● ABOUT THIS EXERCISE
Pictures stay out of the answer, but every line of the material must be restated exactly.

◇ ◇ ◇ ◇ ◇

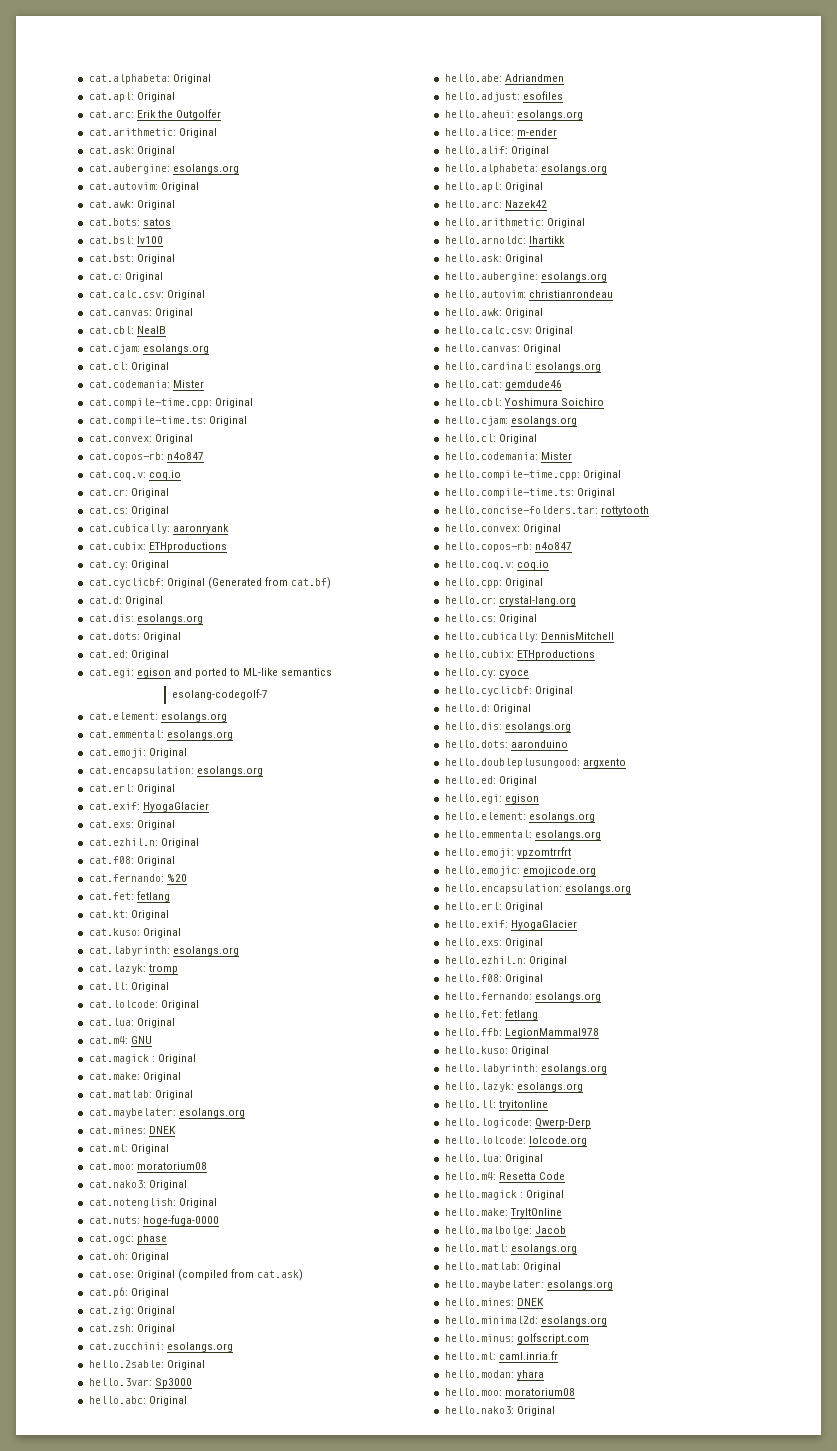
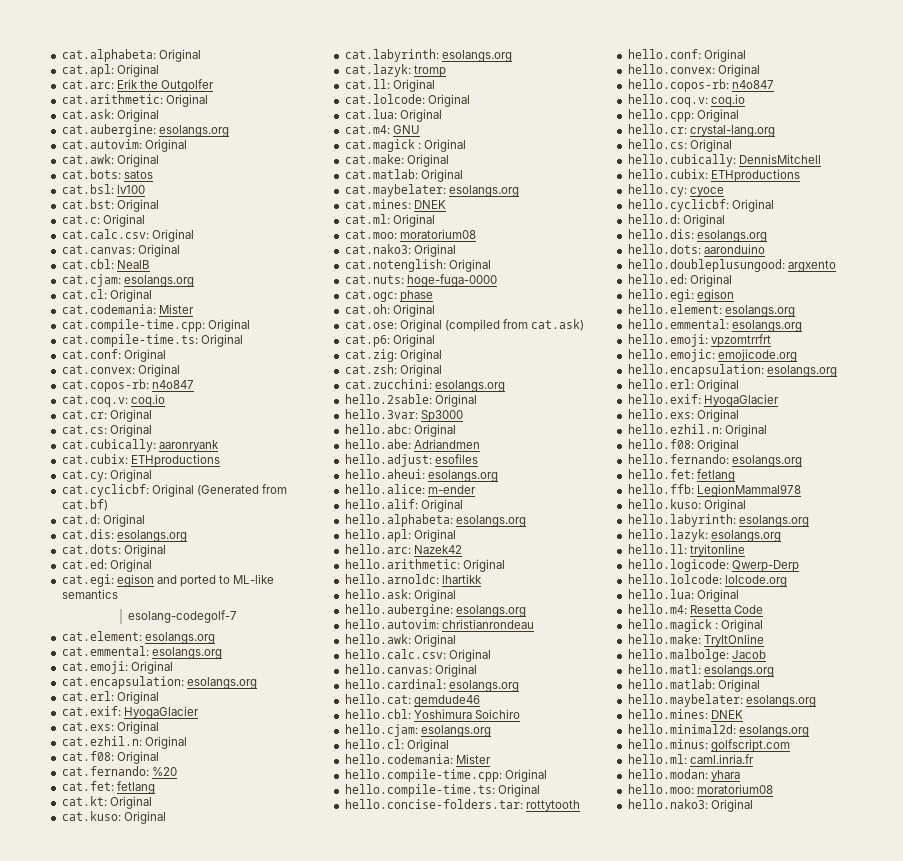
+ cat.conf: Original
+ hello.conf: Original

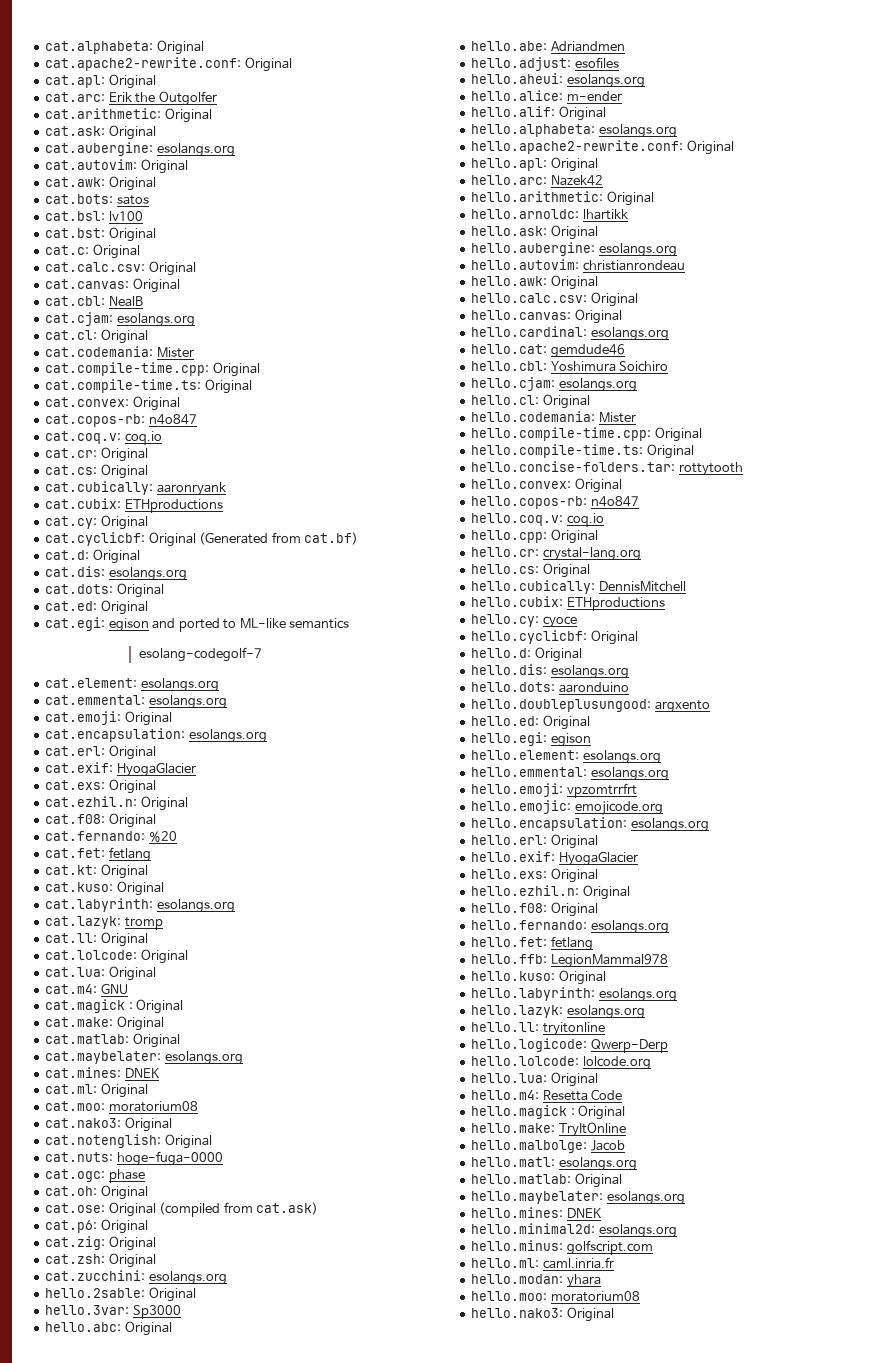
+ cat.apache2-rewrite.conf: Original
- cat.conf: Original
+ hello.apache2-rewrite.conf: Original
- hello.conf: Original

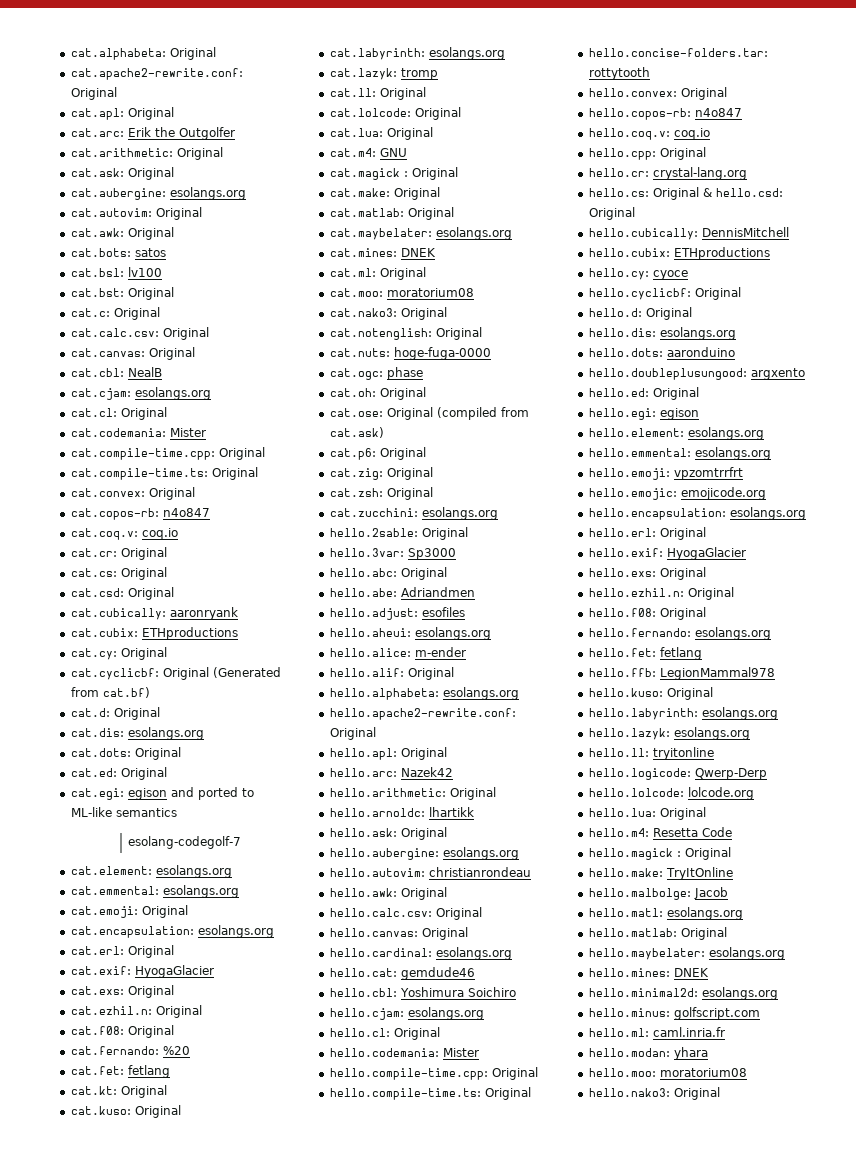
+ cat.csd: Original
- hello.cs: Original
+ hello.cs: Original & hello.csd: Original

◇ ◇ ◇ ◇ ◇

● WRITTEN RESPONSE
+ cat.conf: Original
+ hello.conf: Original

+ cat.apache2-rewrite.conf: Original
- cat.conf: Original
+ hello.apache2-rewrite.conf: Original
- hello.conf: Original

+ cat.csd: Original
- hello.cs: Original
+ hello.cs: Original & hello.csd: Original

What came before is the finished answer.